= Berlin International Literature Festival =

Annual literary event in Berlin, Germany

Logo of the Berlin International Literature Festival

The Berlin International Literature Festival (internationales literaturfestival berlin) or ilb is an annual event based in Berlin. Every September, the festival presents contemporary poetry, prose, nonfiction, graphic novels and international children's and young adult literature. Renowned authors present themselves next to new talents within the wide-ranging and political programme. The festival is an event of the "Peter-Weiss-Stiftung für Kunst und Kultur e.V." The founder and former festival director is Ulrich Schreiber. Since 2023, Lavinia Frey has been the director of the festival.

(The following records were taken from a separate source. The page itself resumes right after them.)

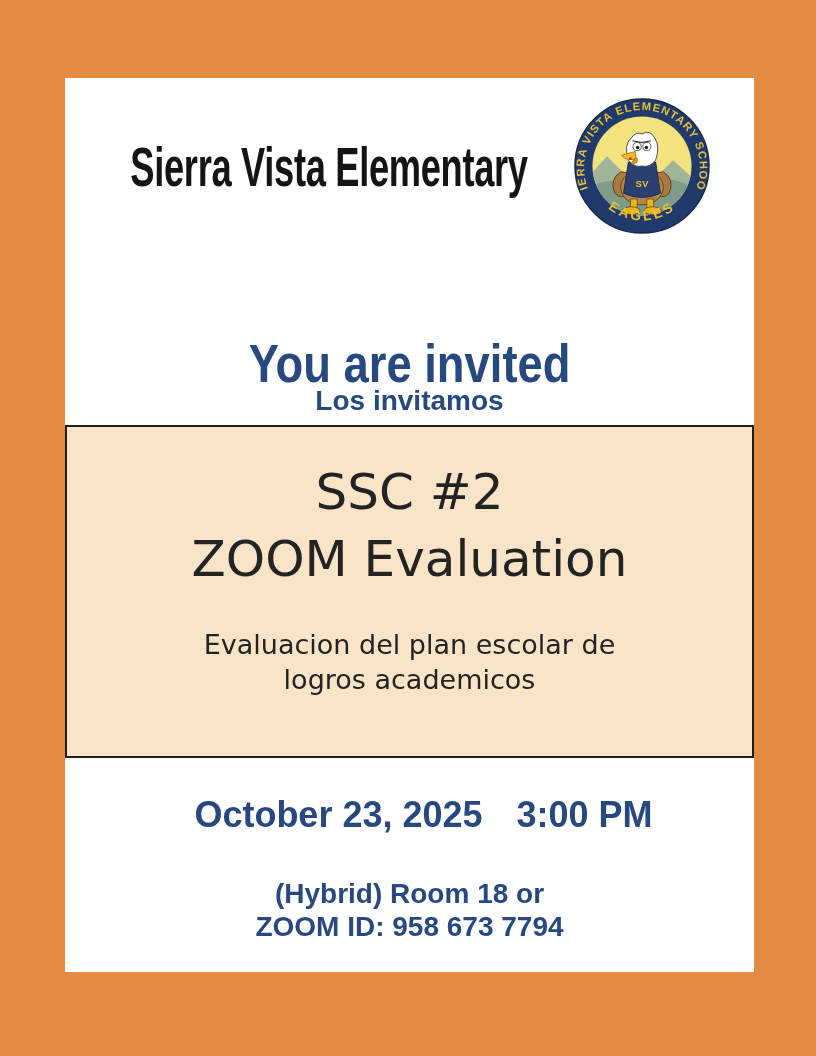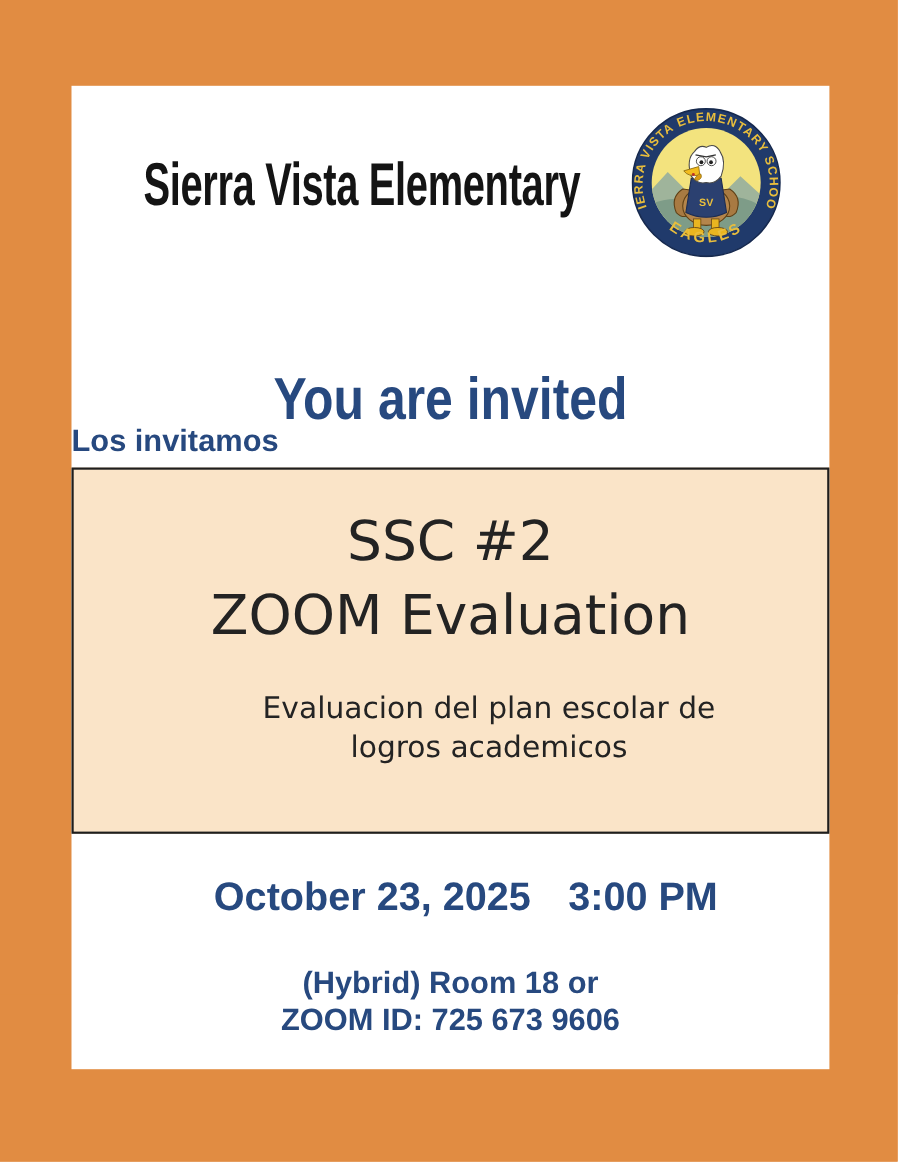--- a/index.html
+++ b/index.html
@@ -68,21 +68,21 @@
     color: #27497F;
     white-space: nowrap;
     transform: scaleX(0.84);
     transform-origin: center;
   }
   .invited-es {
     position: absolute;
     left: 0;
     top: 309px;
     width: 689px;
-    text-align: left;
+    text-align: center;
     font-size: 28px;
     line-height: 28px;
     font-weight: 700;
     color: #27497F;
   }
   
   .event-box {
     position: absolute;
     left: 0;
     top: 347px;
@@ -108,21 +108,20 @@
     position: absolute;
     left: 0;
     top: 549px;
     width: 689px;
     text-align: center;
     font-family: "DejaVu Sans", sans-serif;
     font-size: 27px;
     line-height: 35px;
     font-weight: 400;
     color: #232323;
-    padding-left: 35px;
   }
   
   .date-row {
     position: absolute;
     left: 14px;
     top: 719px;
     width: 689px;
     text-align: center;
     font-size: 36px;
     line-height: 36px;
@@ -225,17 +224,17 @@
     <div class="event-desc">
       <div>Evaluacion del plan escolar de</div>
       <div>logros academicos</div>
     </div>
 
     <div class="date-row">
       <span>October 23, 2025</span><span class="time">3:00 PM</span>
     </div>
     <div class="location">
       <div>(Hybrid) Room 18 or</div>
-      <div>ZOOM ID: 725 673 9606</div>
+      <div>ZOOM ID: 958 673 7794</div>
     </div>
 
   </div>
 </div>
 
 </body></html>

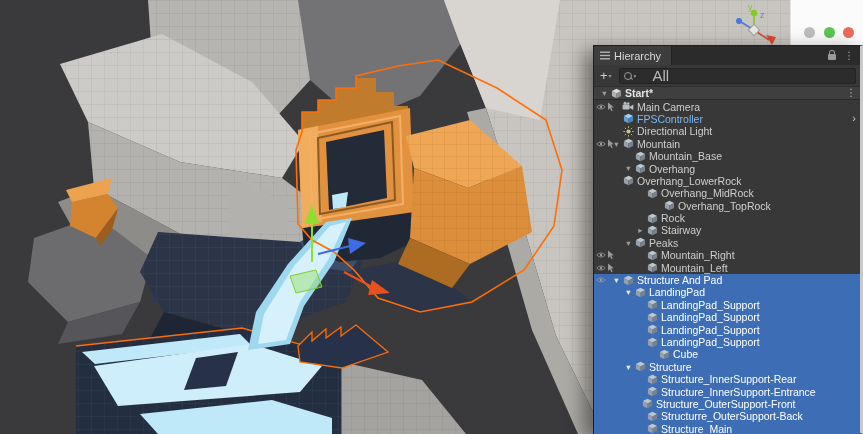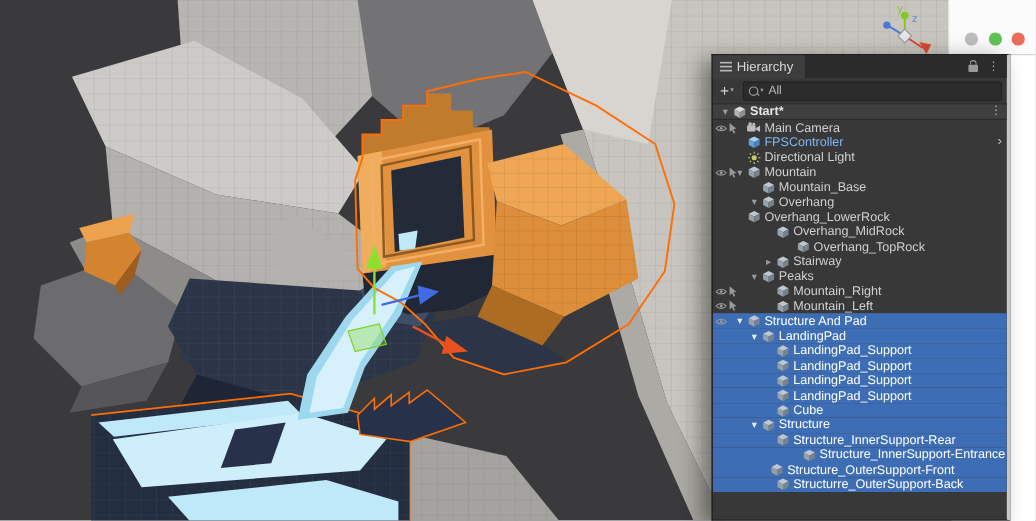--- a/index.html
+++ b/index.html
@@ -8,36 +8,36 @@
   svg text{font-family:"Liberation Sans",sans-serif;}
 
   
   .mac-corner{position:absolute;left:790px;top:0;width:73px;height:46px;background:#fbfbfb;border-left:1px solid #e2e2e2;border-bottom:1px solid #d6d6d6;box-sizing:border-box;}
   .tl{position:absolute;top:27px;width:11px;height:11px;border-radius:50%;}
   .tl.gray{left:13px;background:var(--traffic_gray);}
   .tl.green{left:33px;background:var(--traffic_green);}
   .tl.red{left:52px;background:var(--traffic_red);}
 
   
-  .panel{position:absolute;left:593px;top:45px;width:249px;height:389px;background:var(--panel_bg);border:1px solid #1f1f1f;border-right:3px solid #c9c9c9;box-sizing:border-box;box-shadow:-9px 5px 18px rgba(0,0,0,.45);color:#cfcfcf;font-size:10.5px;}
+  .panel{position:absolute;left:593px;top:45px;width:270px;height:389px;background:var(--panel_bg);border:1px solid #1f1f1f;border-right:3px solid #c9c9c9;box-sizing:border-box;box-shadow:-9px 5px 18px rgba(0,0,0,.45);color:#cfcfcf;font-size:10.5px;}
   .tabbar{height:19px;background:#2b2b2b;display:flex;align-items:stretch;position:relative;}
   .tab{display:flex;align-items:center;gap:4px;padding:0 10px 0 6px;background:#3d3d3d;border-right:1px solid #242424;font-size:11px;color:#d8d8d8;}
   .tabbar-right{position:absolute;right:6px;top:0;height:100%;display:flex;align-items:center;gap:8px;}
   .dots{color:#b0b0b0;font-size:10px;line-height:1;}
   .lock{position:relative;width:8px;height:6px;background:#9a9a9a;border-radius:1px;margin-top:3px;}
   .lock::before{content:"";position:absolute;left:1px;top:-4px;width:4px;height:4px;border:1px solid #9a9a9a;border-bottom:none;border-radius:3px 3px 0 0;}
 
   .toolbar{height:21px;display:flex;align-items:center;padding:0 4px;gap:5px;border-bottom:1px solid #2e2e2e;}
   .plus-btn{display:flex;align-items:center;color:#d0d0d0;background:none;border:none;font-size:13px;line-height:1;padding:0 2px;font-family:inherit;cursor:default;}
   .plus-btn .caret{font-size:6px;color:#9a9a9a;margin-left:1px;}
   .search{flex:1;height:14px;background:#2c2c2c;border:1px solid #222222;border-radius:2px;display:flex;align-items:center;padding:0 4px;color:#b9b9b9;}
   .mag{width:6px;height:6px;border:1px solid #9a9a9a;border-radius:50%;position:relative;flex:none;}
   .mag::after{content:"";position:absolute;width:3px;height:1.2px;background:#9a9a9a;transform:rotate(45deg);right:-2.5px;bottom:-1px;}
   .search-caret{font-size:5.5px;color:#9a9a9a;margin-left:2px;}
-  .search-text{margin-left:4px;font-size:10px;}
+  .search-text{margin-left:16px;font-size:15px;}
 
   #rows{position:relative;height:calc(100% - 40px);overflow:hidden;}
   .row{position:relative;height:12.4px;display:flex;align-items:center;color:var(--row_text);}
   .row.sel{background:var(--selection);color:#ffffff;}
   .scene-row{background:#3f3f3f;border-bottom:1px solid #2a2a2a;}
   .scene-row .label{font-weight:bold;color:#e4e4e4;}
   .gutter{position:absolute;left:2px;top:0;height:100%;display:flex;align-items:center;gap:1px;}
   .g-ic{display:flex;}
   .tree{display:flex;align-items:center;min-width:0;}
   .fold{width:11px;flex:none;text-align:center;font-size:8.5px;color:#9b9b9b;line-height:1;}
@@ -374,20 +374,33 @@
                 <path d="M6 .8 11 3.4 6 6 1 3.4Z" fill="#bcc7cf"></path>
                 <path d="M1 3.4 6 6 6 11.2 1 8.6Z" fill="#96a1ab"></path>
                 <path d="M11 3.4 6 6 6 11.2 11 8.6Z" fill="#77828c"></path>
               </svg>
             </span>
             <span class="label">Overhang_TopRock</span>
           </span>
         </div>
         <div class="row">
           <span class="tree" style="padding-left:41px">
+            <span class="fold-spacer"></span>
+            <span class="obj-icon">
+              <svg width="11" height="11" viewBox="0 0 12 12">
+                <path d="M6 .8 11 3.4 6 6 1 3.4Z" fill="#bcc7cf"></path>
+                <path d="M1 3.4 6 6 6 11.2 1 8.6Z" fill="#96a1ab"></path>
+                <path d="M11 3.4 6 6 6 11.2 11 8.6Z" fill="#77828c"></path>
+              </svg>
+            </span>
+            <span class="label">Rock</span>
+          </span>
+        </div>
+        <div class="row">
+          <span class="tree" style="padding-left:41px">
             <span class="fold">▸</span>
             <span class="obj-icon">
               <svg width="11" height="11" viewBox="0 0 12 12">
                 <path d="M6 .8 11 3.4 6 6 1 3.4Z" fill="#bcc7cf"></path>
                 <path d="M1 3.4 6 6 6 11.2 1 8.6Z" fill="#96a1ab"></path>
                 <path d="M11 3.4 6 6 6 11.2 11 8.6Z" fill="#77828c"></path>
               </svg>
             </span>
             <span class="label">Stairway</span>
           </span>
@@ -537,21 +550,21 @@
               <svg width="11" height="11" viewBox="0 0 12 12">
                 <path d="M6 .8 11 3.4 6 6 1 3.4Z" fill="#bcc7cf"></path>
                 <path d="M1 3.4 6 6 6 11.2 1 8.6Z" fill="#96a1ab"></path>
                 <path d="M11 3.4 6 6 6 11.2 11 8.6Z" fill="#77828c"></path>
               </svg>
             </span>
             <span class="label">LandingPad_Support</span>
           </span>
         </div>
         <div class="row sel">
-          <span class="tree" style="padding-left:41px">
+          <span class="tree" style="padding-left:53px">
             <span class="fold-spacer"></span>
             <span class="obj-icon">
               <svg width="11" height="11" viewBox="0 0 12 12">
                 <path d="M6 .8 11 3.4 6 6 1 3.4Z" fill="#bcc7cf"></path>
                 <path d="M1 3.4 6 6 6 11.2 1 8.6Z" fill="#96a1ab"></path>
                 <path d="M11 3.4 6 6 6 11.2 11 8.6Z" fill="#77828c"></path>
               </svg>
             </span>
             <span class="label">Cube</span>
           </span>
@@ -576,21 +589,21 @@
               <svg width="11" height="11" viewBox="0 0 12 12">
                 <path d="M6 .8 11 3.4 6 6 1 3.4Z" fill="#bcc7cf"></path>
                 <path d="M1 3.4 6 6 6 11.2 1 8.6Z" fill="#96a1ab"></path>
                 <path d="M11 3.4 6 6 6 11.2 11 8.6Z" fill="#77828c"></path>
               </svg>
             </span>
             <span class="label">Structure_InnerSupport-Rear</span>
           </span>
         </div>
         <div class="row sel">
-          <span class="tree" style="padding-left:63px">
+          <span class="tree" style="padding-left:41px">
             <span class="fold-spacer"></span>
             <span class="obj-icon">
               <svg width="11" height="11" viewBox="0 0 12 12">
                 <path d="M6 .8 11 3.4 6 6 1 3.4Z" fill="#bcc7cf"></path>
                 <path d="M1 3.4 6 6 6 11.2 1 8.6Z" fill="#96a1ab"></path>
                 <path d="M11 3.4 6 6 6 11.2 11 8.6Z" fill="#77828c"></path>
               </svg>
             </span>
             <span class="label">Structure_InnerSupport-Entrance</span>
           </span>
@@ -612,18 +625,31 @@
           <span class="tree" style="padding-left:41px">
             <span class="fold-spacer"></span>
             <span class="obj-icon">
               <svg width="11" height="11" viewBox="0 0 12 12">
                 <path d="M6 .8 11 3.4 6 6 1 3.4Z" fill="#bcc7cf"></path>
                 <path d="M1 3.4 6 6 6 11.2 1 8.6Z" fill="#96a1ab"></path>
                 <path d="M11 3.4 6 6 6 11.2 11 8.6Z" fill="#77828c"></path>
               </svg>
             </span>
             <span class="label">Structurre_OuterSupport-Back</span>
+          </span>
+        </div>
+        <div class="row sel">
+          <span class="tree" style="padding-left:41px">
+            <span class="fold-spacer"></span>
+            <span class="obj-icon">
+              <svg width="11" height="11" viewBox="0 0 12 12">
+                <path d="M6 .8 11 3.4 6 6 1 3.4Z" fill="#bcc7cf"></path>
+                <path d="M1 3.4 6 6 6 11.2 1 8.6Z" fill="#96a1ab"></path>
+                <path d="M11 3.4 6 6 6 11.2 11 8.6Z" fill="#77828c"></path>
+              </svg>
+            </span>
+            <span class="label">Structure_Main</span>
           </span>
         </div>
       </div>
   </div>
 
 </div>
 
 </body></html>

The festival takes place at various locations in Berlin. Since 2005, the main venue has been the Haus der Berliner Festspiele. The festival is primarily supported by the Hauptstadtkulturfonds (Capital Cultural Fund). Other sponsors include the Federal Foreign Office, the Heinrich Böll Foundation, the Foundation Jan Michalski, as well as various other embassies, cultural institutes, and publishers.

== Program ==

The festival's program is divided into literary events, book premieres, and political discussions. A day of the festival is also dedicated to graphic novels. Since 2002, internationally renowned guest authors of the ilb have voluntarily visited Berlin prisons during the festival to read from their books and discuss them with inmates. Since 2005, there have been annual collaborations with Science Year, an initiative by the Federal Ministry of Education and Research. Since 2019, the ilb has cooperated with the Cluster of Excellence "Temporal Communities: Doing Literature in a Global Perspective" at the Free University of Berlin. At all events, texts are presented by the authors in the language they were written, followed by a German translation, which are performed by actors. A discussion between the presenter, author and audience typically follows each reading.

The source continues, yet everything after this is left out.